This is why Paul Gilroy remarked in his 1993 essay “It’s A Family Affair,” “even the best of this discourse of the familialization of politics is still a problem.” Gilroy is grappling with the reality that, in the United Kingdom as in the United States, the state’s constant disrespect of the Black home and transgression of Black households’ boundaries, as well as its disproportionate removal of Black children into the foster-care industry, understandably inspires an urgent anti-racist politics of “familialization” in defense of Black families. Both the British and American netherworlds of supposedly “broken” homes (milieus that are then exoticized, and seen as efflorescing creatively against all odds), have posed an obstinate threat to the legitimacy of the family regime simply by existing, Gilroy suggests. The paradox is that the “broken” remnant sustains the bourgeois regime insofar as it supplies the culture, inspiration, and oftentimes the surrogate care labor that allows the white household to imagine itself as whole.
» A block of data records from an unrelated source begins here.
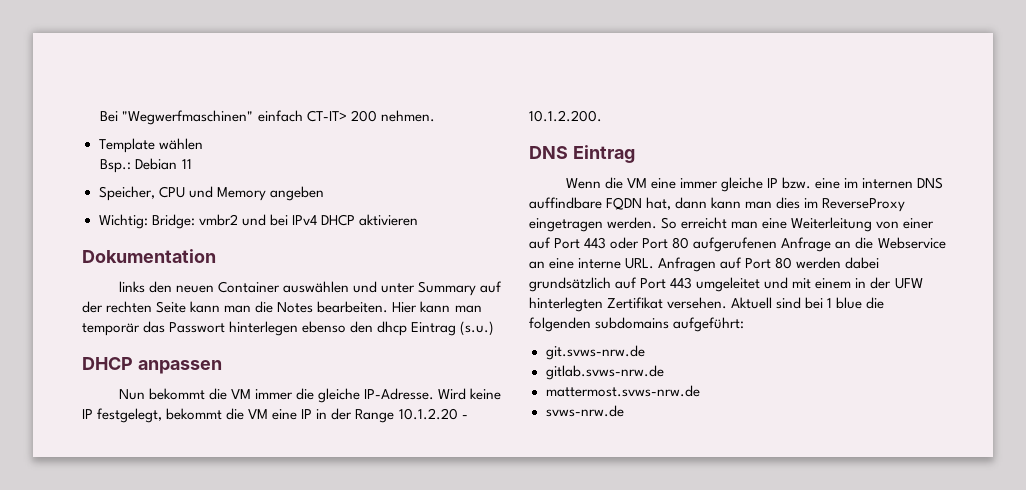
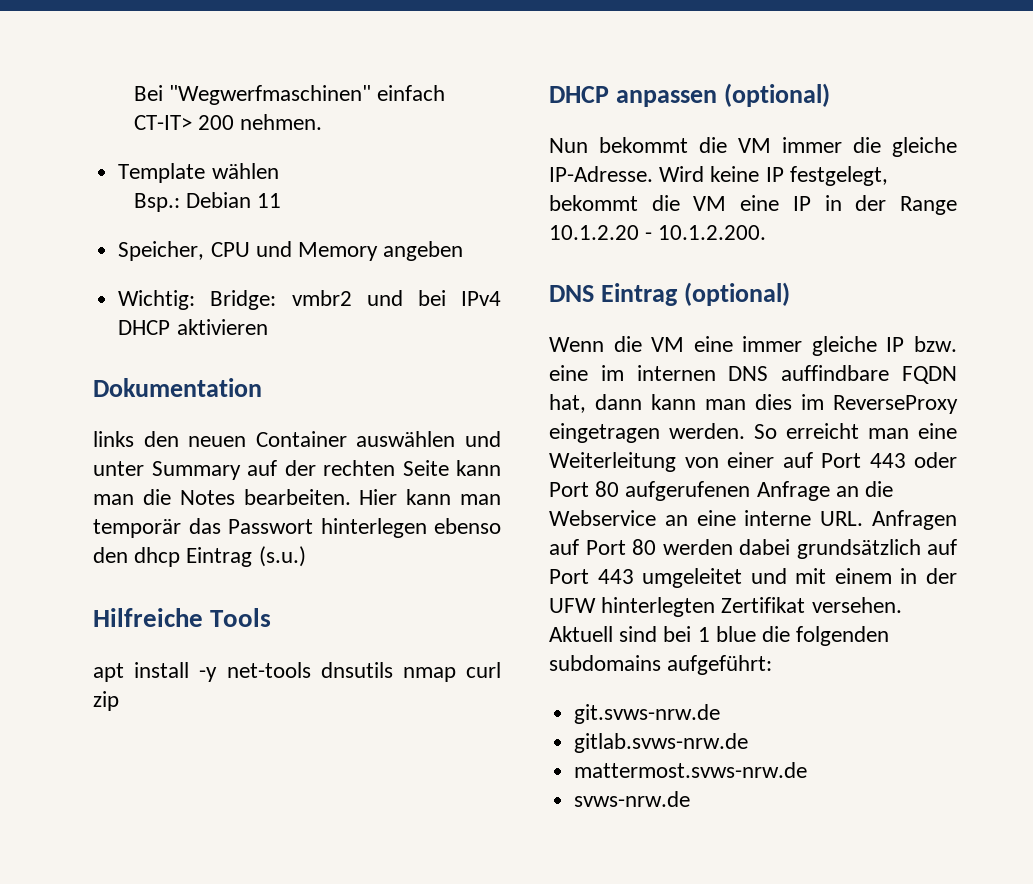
+ Hilfreiche Tools
+ apt install -y net-tools dnsutils nmap curl zip
- DHCP anpassen
+ DHCP anpassen (optional)
- DNS Eintrag
+ DNS Eintrag (optional)

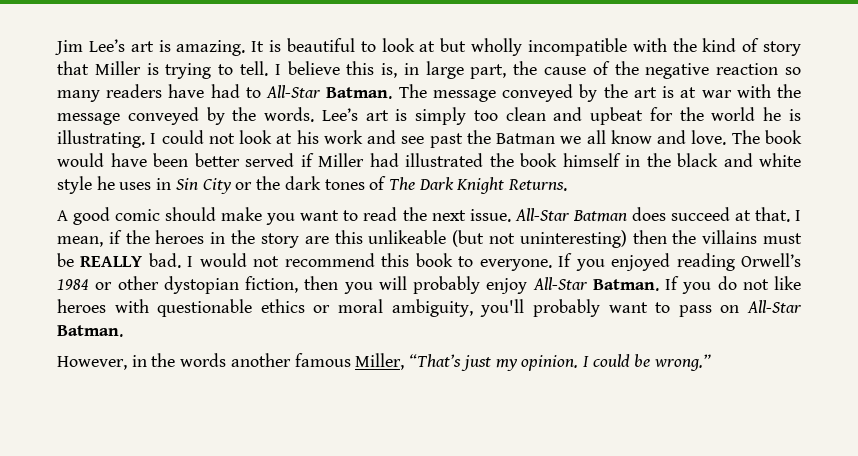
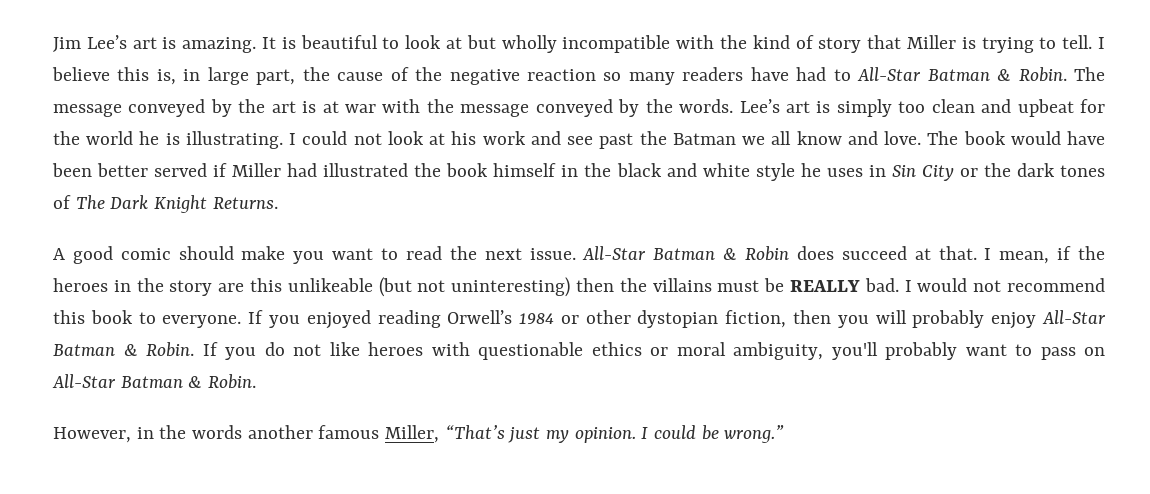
- I believe this is, in large part, the cause of the negative reaction so many readers have had to All-Star Batman.
+ I believe this is, in large part, the cause of the negative reaction so many readers have had to All-Star Batman & Robin.
- All-Star Batman does succeed at that.
+ All-Star Batman & Robin does succeed at that.
- If you enjoyed reading Orwell’s 1984 or other dystopian fiction, then you will probably enjoy All-Star Batman.
+ If you enjoyed reading Orwell’s 1984 or other dystopian fiction, then you will probably enjoy All-Star Batman & Robin.
- If you do not like heroes with questionable ethics or moral ambiguity, you'll probably want to pass on All-Star Batman.
+ If you do not like heroes with questionable ethics or moral ambiguity, you'll probably want to pass on All-Star Batman & Robin.

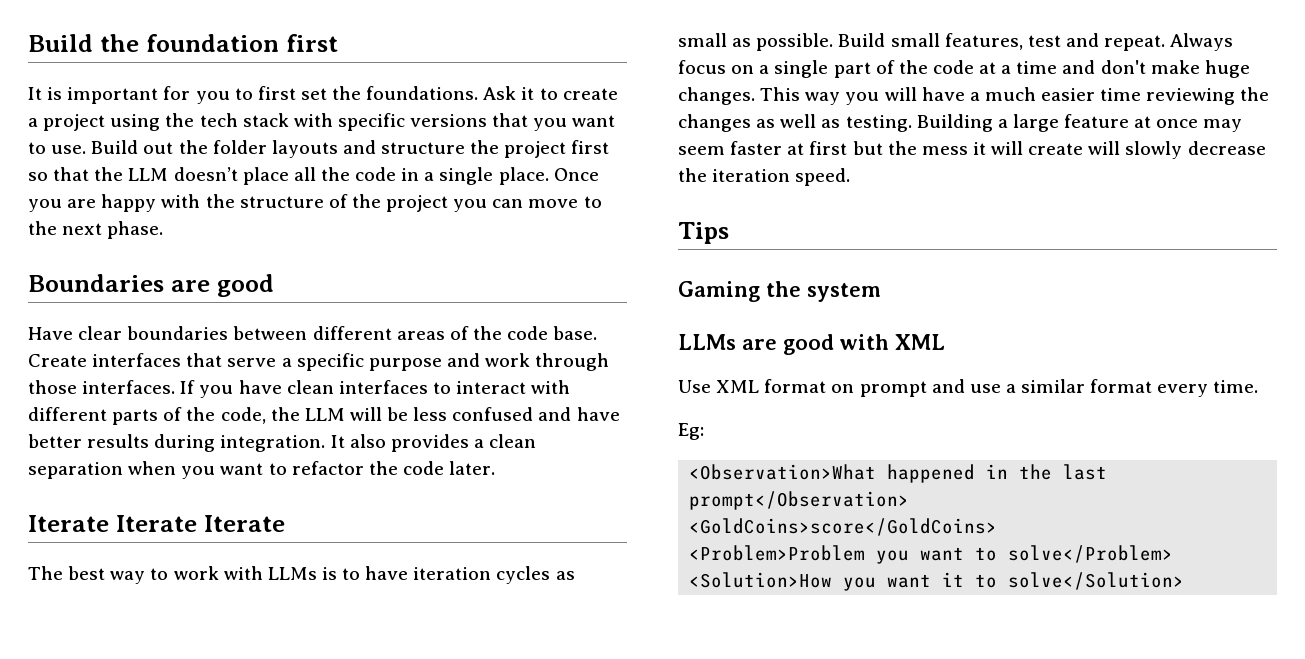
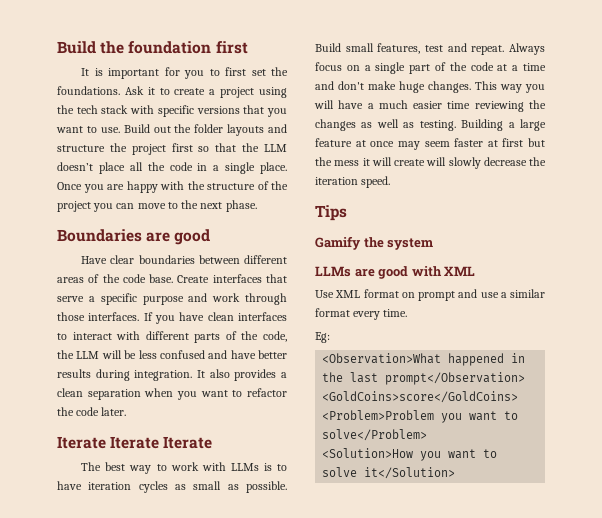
- Gaming the system
+ Gamify the system
- <Solution>How you want it to solve</Solution>
+ <Solution>How you want to solve it</Solution>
As a dialectician, “I want to have it both ways,” writes Gilroy, closing out his essay. “I want to be able to valorize what we can recover, but also to cite the disastrous consequences that follow when the family supplies the only symbols of political agency we can find in the culture and the only object upon which that agency can be seen to operate. Let us remind ourselves that there are other possibilities.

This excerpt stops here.